ASSIGNMENT: Write the records out once more, exactly as they are given.

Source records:

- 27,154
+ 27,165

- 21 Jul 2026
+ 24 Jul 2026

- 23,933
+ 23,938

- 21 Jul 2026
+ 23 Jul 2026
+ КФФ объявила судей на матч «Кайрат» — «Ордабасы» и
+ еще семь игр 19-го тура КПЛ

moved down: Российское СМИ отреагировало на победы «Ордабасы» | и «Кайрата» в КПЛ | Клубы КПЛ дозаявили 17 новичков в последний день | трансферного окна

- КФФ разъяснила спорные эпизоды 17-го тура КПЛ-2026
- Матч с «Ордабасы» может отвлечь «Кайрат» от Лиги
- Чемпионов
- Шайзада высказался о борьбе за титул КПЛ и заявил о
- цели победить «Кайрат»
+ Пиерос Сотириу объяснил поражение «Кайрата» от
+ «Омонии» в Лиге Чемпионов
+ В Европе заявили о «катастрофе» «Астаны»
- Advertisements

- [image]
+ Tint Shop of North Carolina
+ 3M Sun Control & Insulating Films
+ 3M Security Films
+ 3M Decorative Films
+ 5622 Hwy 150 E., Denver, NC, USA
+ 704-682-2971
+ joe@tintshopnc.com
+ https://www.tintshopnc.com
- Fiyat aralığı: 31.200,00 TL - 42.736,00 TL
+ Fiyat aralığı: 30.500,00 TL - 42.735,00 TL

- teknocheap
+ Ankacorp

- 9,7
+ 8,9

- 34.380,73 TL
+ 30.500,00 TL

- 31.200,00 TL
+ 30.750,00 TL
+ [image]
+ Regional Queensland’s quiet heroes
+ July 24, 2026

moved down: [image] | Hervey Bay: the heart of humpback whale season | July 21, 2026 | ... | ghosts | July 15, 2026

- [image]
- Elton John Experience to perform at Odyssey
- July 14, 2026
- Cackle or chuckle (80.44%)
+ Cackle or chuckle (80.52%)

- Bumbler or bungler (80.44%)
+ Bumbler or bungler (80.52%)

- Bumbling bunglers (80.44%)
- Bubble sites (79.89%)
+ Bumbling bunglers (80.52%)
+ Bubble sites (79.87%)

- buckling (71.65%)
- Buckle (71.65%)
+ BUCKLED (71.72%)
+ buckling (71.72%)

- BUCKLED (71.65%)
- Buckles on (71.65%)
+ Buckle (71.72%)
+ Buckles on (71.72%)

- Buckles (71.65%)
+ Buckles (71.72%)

WRITTEN REPLY:
- 27,154
+ 27,165

- 21 Jul 2026
+ 24 Jul 2026

- 23,933
+ 23,938

- 21 Jul 2026
+ 23 Jul 2026
+ КФФ объявила судей на матч «Кайрат» — «Ордабасы» и
+ еще семь игр 19-го тура КПЛ

moved down: Российское СМИ отреагировало на победы «Ордабасы» | и «Кайрата» в КПЛ | Клубы КПЛ дозаявили 17 новичков в последний день | трансферного окна

- КФФ разъяснила спорные эпизоды 17-го тура КПЛ-2026
- Матч с «Ордабасы» может отвлечь «Кайрат» от Лиги
- Чемпионов
- Шайзада высказался о борьбе за титул КПЛ и заявил о
- цели победить «Кайрат»
+ Пиерос Сотириу объяснил поражение «Кайрата» от
+ «Омонии» в Лиге Чемпионов
+ В Европе заявили о «катастрофе» «Астаны»
- Advertisements

- [image]
+ Tint Shop of North Carolina
+ 3M Sun Control & Insulating Films
+ 3M Security Films
+ 3M Decorative Films
+ 5622 Hwy 150 E., Denver, NC, USA
+ 704-682-2971
+ joe@tintshopnc.com
+ https://www.tintshopnc.com
- Fiyat aralığı: 31.200,00 TL - 42.736,00 TL
+ Fiyat aralığı: 30.500,00 TL - 42.735,00 TL

- teknocheap
+ Ankacorp

- 9,7
+ 8,9

- 34.380,73 TL
+ 30.500,00 TL

- 31.200,00 TL
+ 30.750,00 TL
+ [image]
+ Regional Queensland’s quiet heroes
+ July 24, 2026

moved down: [image] | Hervey Bay: the heart of humpback whale season | July 21, 2026 | ... | ghosts | July 15, 2026

- [image]
- Elton John Experience to perform at Odyssey
- July 14, 2026
- Cackle or chuckle (80.44%)
+ Cackle or chuckle (80.52%)

- Bumbler or bungler (80.44%)
+ Bumbler or bungler (80.52%)

- Bumbling bunglers (80.44%)
- Bubble sites (79.89%)
+ Bumbling bunglers (80.52%)
+ Bubble sites (79.87%)

- buckling (71.65%)
- Buckle (71.65%)
+ BUCKLED (71.72%)
+ buckling (71.72%)

- BUCKLED (71.65%)
- Buckles on (71.65%)
+ Buckle (71.72%)
+ Buckles on (71.72%)

- Buckles (71.65%)
+ Buckles (71.72%)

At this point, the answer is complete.